Exercise: From the first line to the last, restate every record word for word, leaving out the pictures.

=== Records shown ===

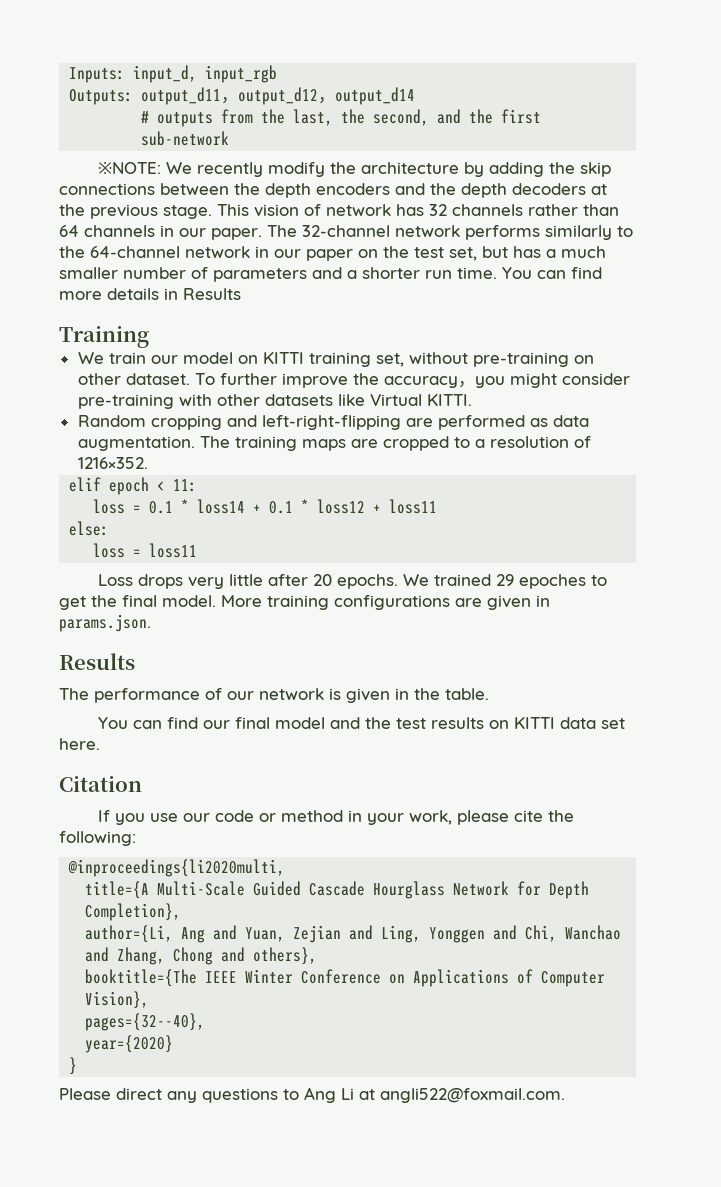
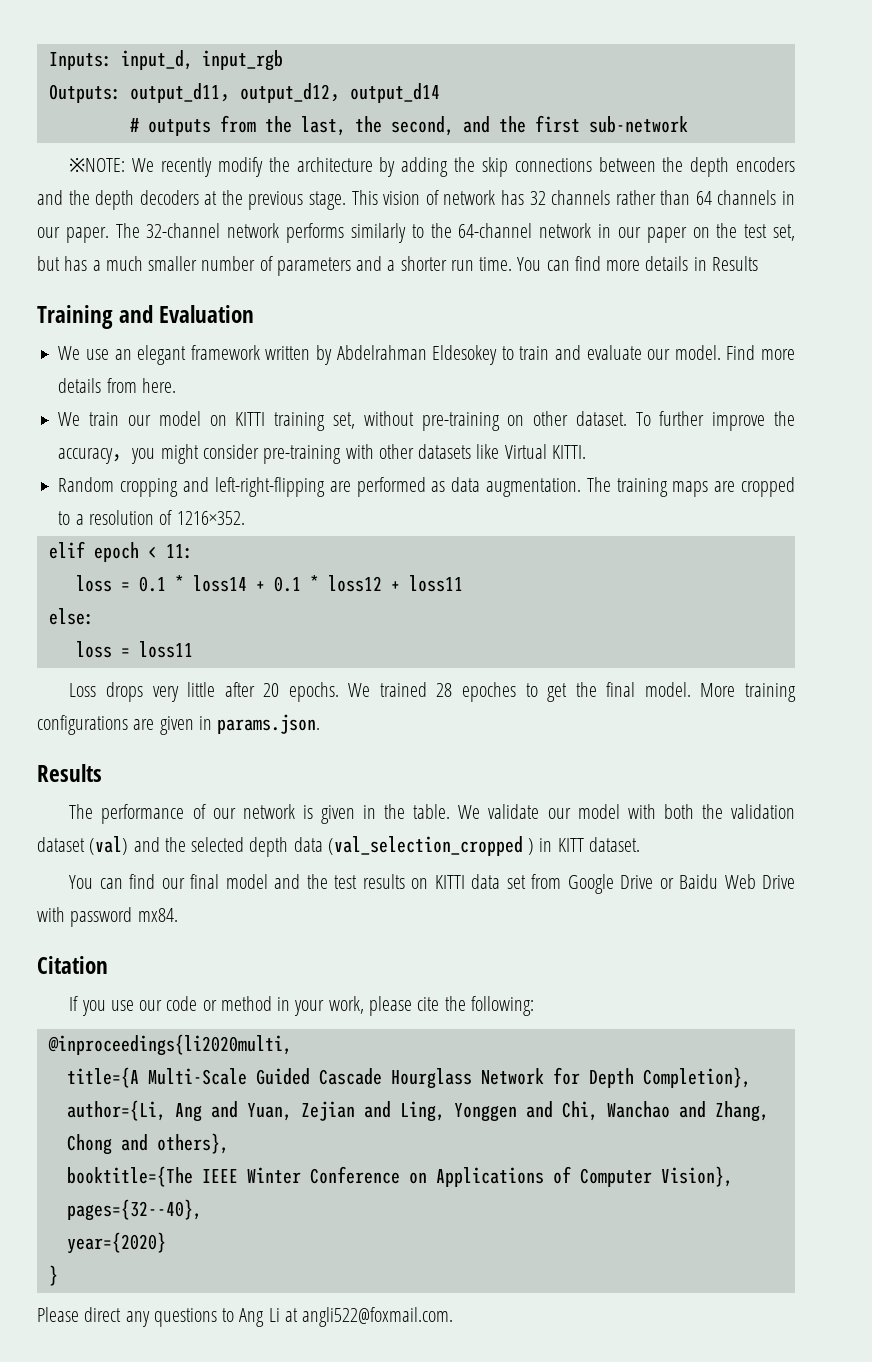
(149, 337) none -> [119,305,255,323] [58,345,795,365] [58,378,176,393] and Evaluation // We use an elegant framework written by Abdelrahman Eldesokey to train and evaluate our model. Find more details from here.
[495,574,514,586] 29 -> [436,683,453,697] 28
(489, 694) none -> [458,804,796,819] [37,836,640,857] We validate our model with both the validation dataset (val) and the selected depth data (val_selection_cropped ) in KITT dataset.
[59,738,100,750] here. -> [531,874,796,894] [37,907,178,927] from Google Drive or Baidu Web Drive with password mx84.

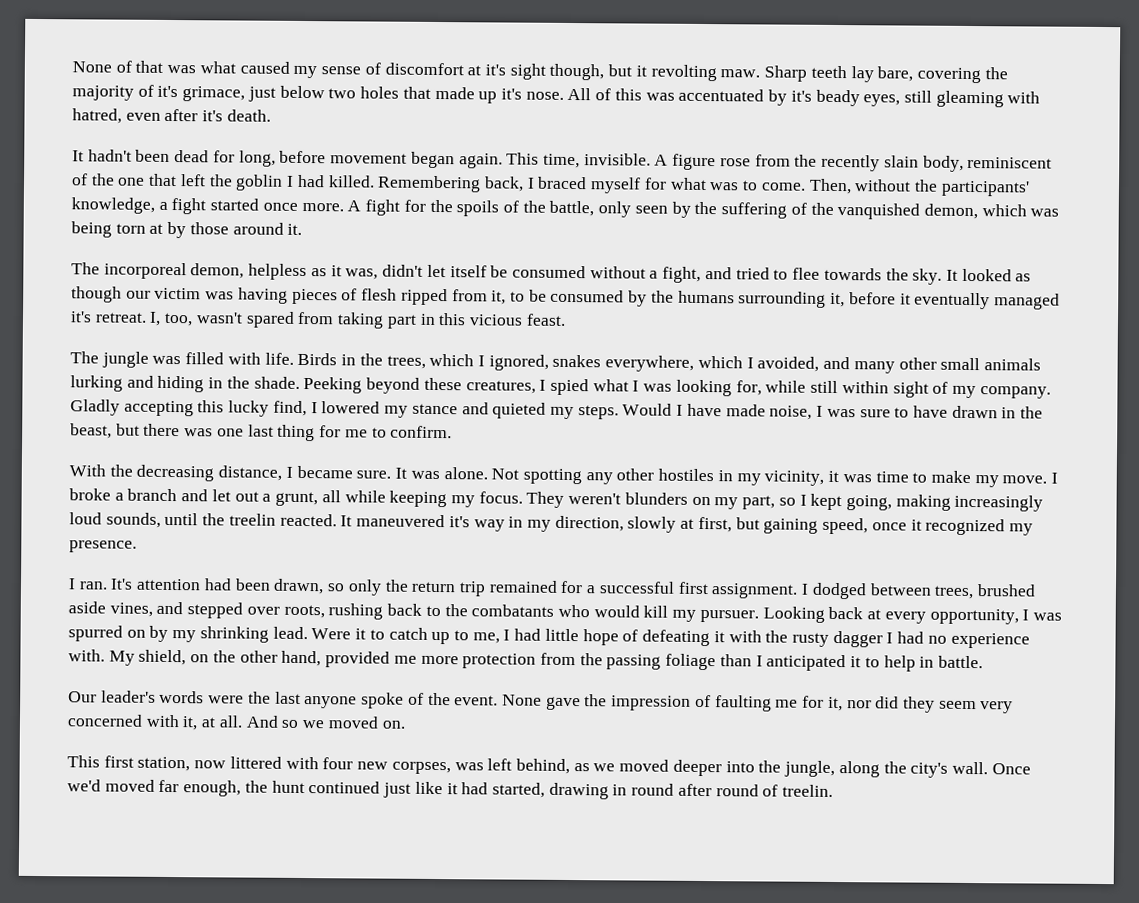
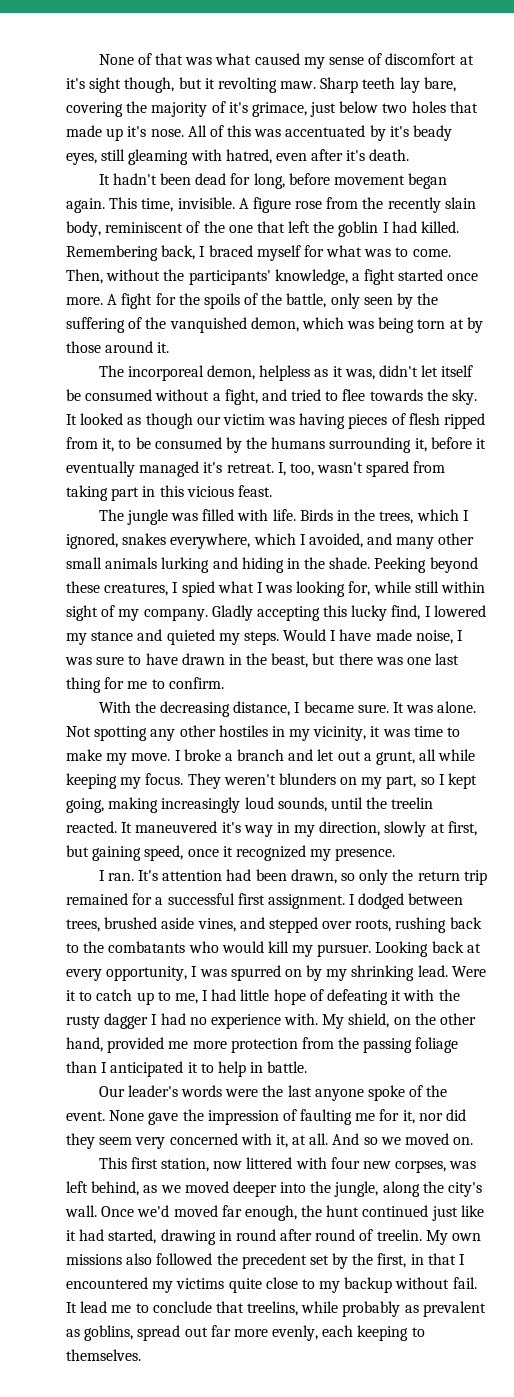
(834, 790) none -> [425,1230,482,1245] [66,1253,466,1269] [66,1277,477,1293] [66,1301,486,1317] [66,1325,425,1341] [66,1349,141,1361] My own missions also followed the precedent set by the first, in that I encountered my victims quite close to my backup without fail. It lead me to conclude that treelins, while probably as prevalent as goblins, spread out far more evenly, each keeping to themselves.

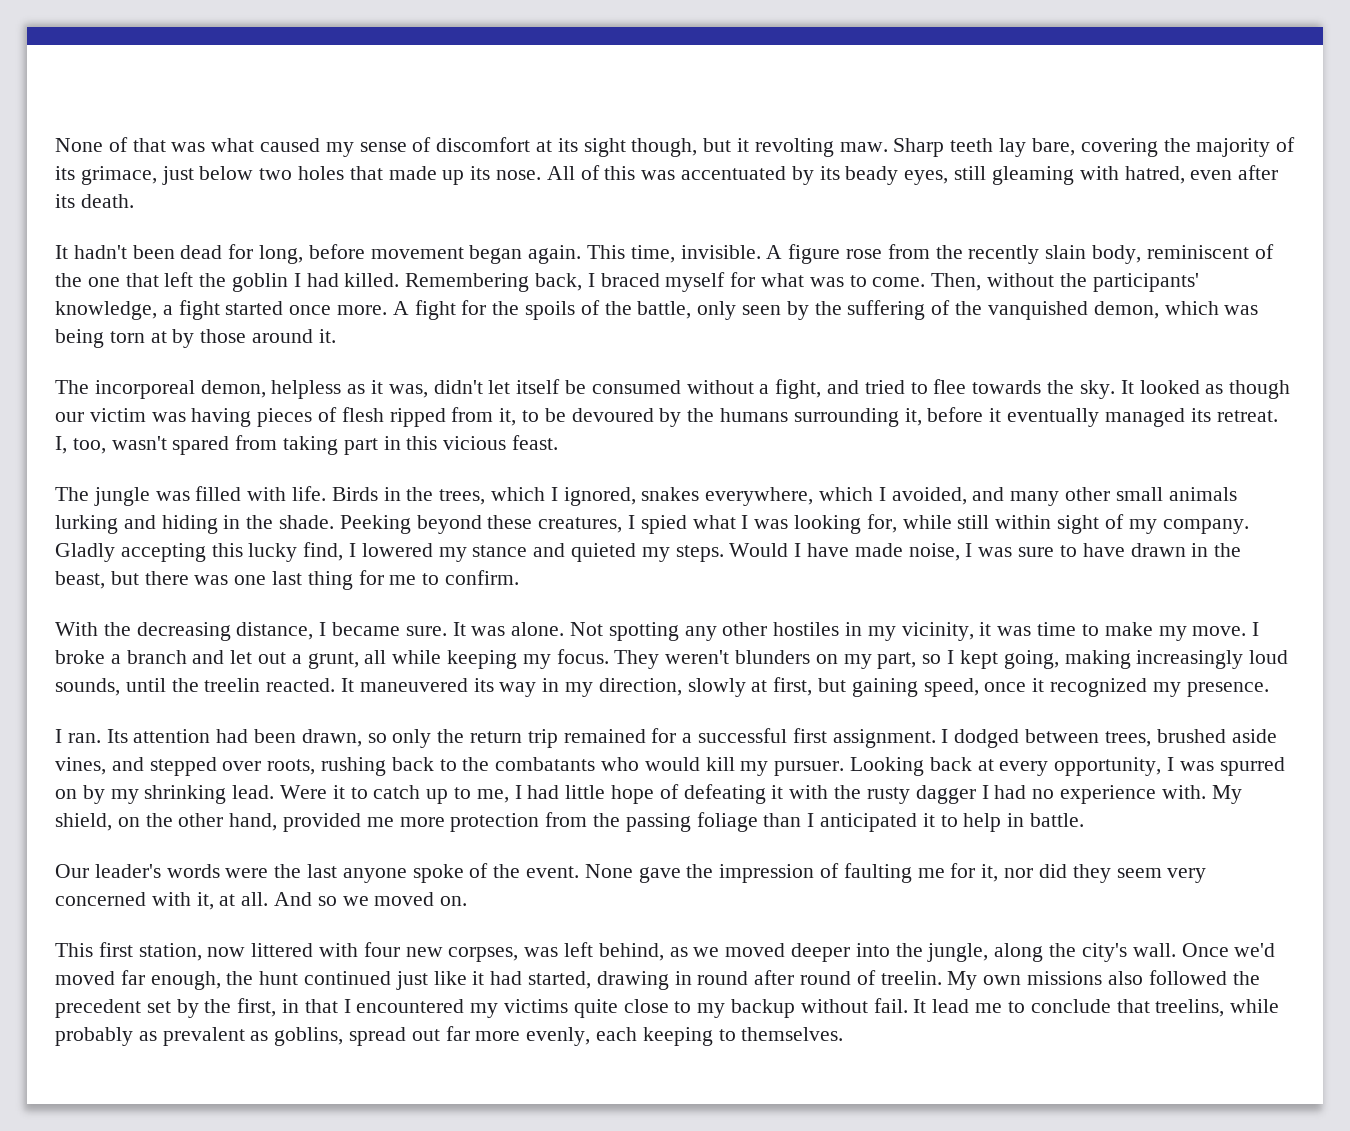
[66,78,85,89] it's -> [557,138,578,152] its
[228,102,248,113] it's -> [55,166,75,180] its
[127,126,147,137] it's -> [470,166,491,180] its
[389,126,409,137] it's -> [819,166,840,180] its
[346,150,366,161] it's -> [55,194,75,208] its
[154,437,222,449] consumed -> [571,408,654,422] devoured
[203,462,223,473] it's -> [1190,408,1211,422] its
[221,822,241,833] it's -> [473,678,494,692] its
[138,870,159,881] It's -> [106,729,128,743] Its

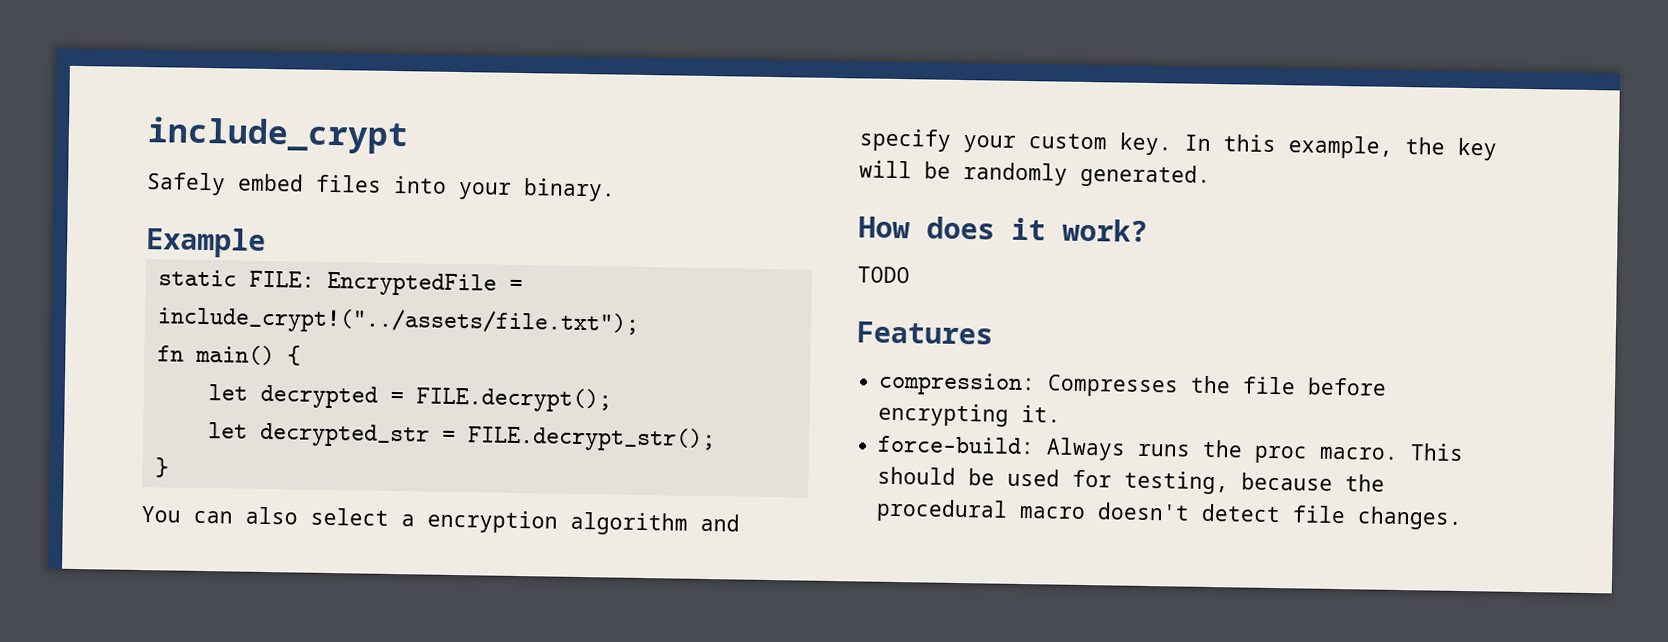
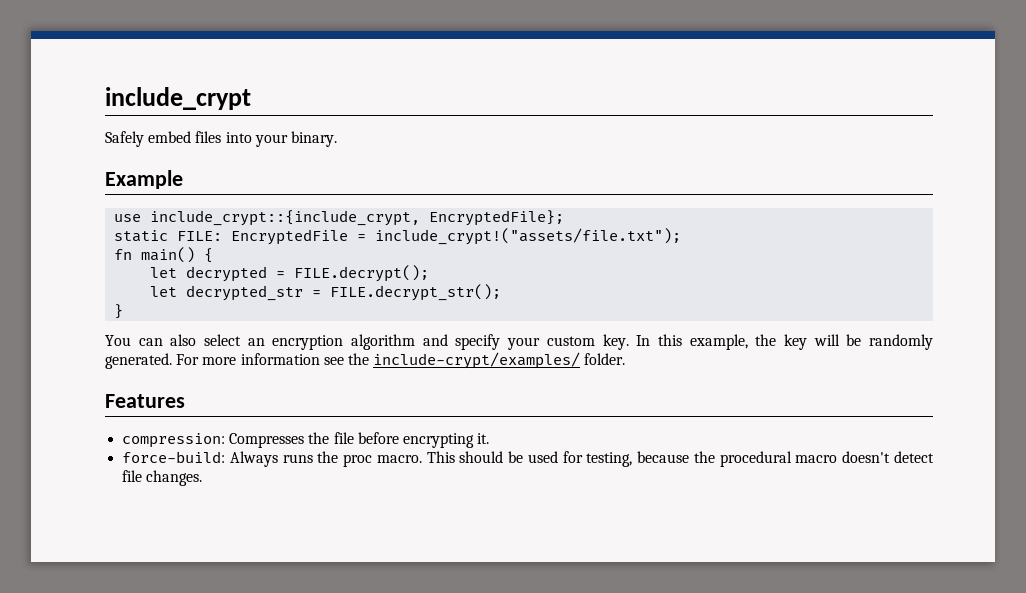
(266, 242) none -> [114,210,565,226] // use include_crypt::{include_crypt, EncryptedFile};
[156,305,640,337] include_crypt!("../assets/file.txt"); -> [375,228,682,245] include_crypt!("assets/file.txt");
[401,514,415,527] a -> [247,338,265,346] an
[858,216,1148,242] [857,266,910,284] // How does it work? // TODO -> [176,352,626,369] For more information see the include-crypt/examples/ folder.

===

Task response:
(149, 337) none -> [119,305,255,323] [58,345,795,365] [58,378,176,393] and Evaluation // We use an elegant framework written by Abdelrahman Eldesokey to train and evaluate our model. Find more details from here.
[495,574,514,586] 29 -> [436,683,453,697] 28
(489, 694) none -> [458,804,796,819] [37,836,640,857] We validate our model with both the validation dataset (val) and the selected depth data (val_selection_cropped ) in KITT dataset.
[59,738,100,750] here. -> [531,874,796,894] [37,907,178,927] from Google Drive or Baidu Web Drive with password mx84.

(834, 790) none -> [425,1230,482,1245] [66,1253,466,1269] [66,1277,477,1293] [66,1301,486,1317] [66,1325,425,1341] [66,1349,141,1361] My own missions also followed the precedent set by the first, in that I encountered my victims quite close to my backup without fail. It lead me to conclude that treelins, while probably as prevalent as goblins, spread out far more evenly, each keeping to themselves.

[66,78,85,89] it's -> [557,138,578,152] its
[228,102,248,113] it's -> [55,166,75,180] its
[127,126,147,137] it's -> [470,166,491,180] its
[389,126,409,137] it's -> [819,166,840,180] its
[346,150,366,161] it's -> [55,194,75,208] its
[154,437,222,449] consumed -> [571,408,654,422] devoured
[203,462,223,473] it's -> [1190,408,1211,422] its
[221,822,241,833] it's -> [473,678,494,692] its
[138,870,159,881] It's -> [106,729,128,743] Its

(266, 242) none -> [114,210,565,226] // use include_crypt::{include_crypt, EncryptedFile};
[156,305,640,337] include_crypt!("../assets/file.txt"); -> [375,228,682,245] include_crypt!("assets/file.txt");
[401,514,415,527] a -> [247,338,265,346] an
[858,216,1148,242] [857,266,910,284] // How does it work? // TODO -> [176,352,626,369] For more information see the include-crypt/examples/ folder.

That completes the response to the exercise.